[DATA TO PROCESS — start]
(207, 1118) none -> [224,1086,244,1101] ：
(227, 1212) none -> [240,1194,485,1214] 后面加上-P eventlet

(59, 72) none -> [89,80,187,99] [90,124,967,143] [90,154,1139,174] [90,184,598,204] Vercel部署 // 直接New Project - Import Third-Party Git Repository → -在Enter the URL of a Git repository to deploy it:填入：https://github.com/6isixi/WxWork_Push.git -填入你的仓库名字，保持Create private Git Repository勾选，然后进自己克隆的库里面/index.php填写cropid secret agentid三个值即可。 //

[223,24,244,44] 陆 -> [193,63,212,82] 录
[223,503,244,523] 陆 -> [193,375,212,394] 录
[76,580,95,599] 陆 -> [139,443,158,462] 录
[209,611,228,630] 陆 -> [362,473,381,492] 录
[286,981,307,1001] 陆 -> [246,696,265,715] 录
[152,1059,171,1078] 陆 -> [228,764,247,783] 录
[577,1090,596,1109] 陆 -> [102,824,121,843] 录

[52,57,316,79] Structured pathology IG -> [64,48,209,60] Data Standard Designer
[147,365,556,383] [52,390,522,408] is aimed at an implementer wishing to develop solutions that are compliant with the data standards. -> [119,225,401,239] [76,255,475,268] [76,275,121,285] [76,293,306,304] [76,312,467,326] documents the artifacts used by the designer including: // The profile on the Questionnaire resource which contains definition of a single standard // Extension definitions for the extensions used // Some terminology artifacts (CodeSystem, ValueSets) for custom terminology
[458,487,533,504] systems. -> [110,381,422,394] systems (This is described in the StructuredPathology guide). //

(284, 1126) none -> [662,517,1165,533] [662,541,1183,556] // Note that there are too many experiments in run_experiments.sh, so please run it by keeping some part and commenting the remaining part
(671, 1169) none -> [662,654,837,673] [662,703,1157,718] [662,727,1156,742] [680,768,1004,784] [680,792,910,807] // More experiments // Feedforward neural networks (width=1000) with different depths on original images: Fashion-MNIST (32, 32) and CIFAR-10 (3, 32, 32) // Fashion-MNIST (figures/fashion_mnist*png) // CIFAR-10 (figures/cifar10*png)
[DATA TO PROCESS — finish]
• WHAT IS NEEDED: Beginning with the line above that contains "[76,580,95,599] 陆 -> [139,443,158,462] 录", copy each line exactly up to and including the line that contains "[52,57,316,79] Structured pathology", and go no further.

• WRITTEN RESPONSE:
[76,580,95,599] 陆 -> [139,443,158,462] 录
[209,611,228,630] 陆 -> [362,473,381,492] 录
[286,981,307,1001] 陆 -> [246,696,265,715] 录
[152,1059,171,1078] 陆 -> [228,764,247,783] 录
[577,1090,596,1109] 陆 -> [102,824,121,843] 录

[52,57,316,79] Structured pathology IG -> [64,48,209,60] Data Standard Designer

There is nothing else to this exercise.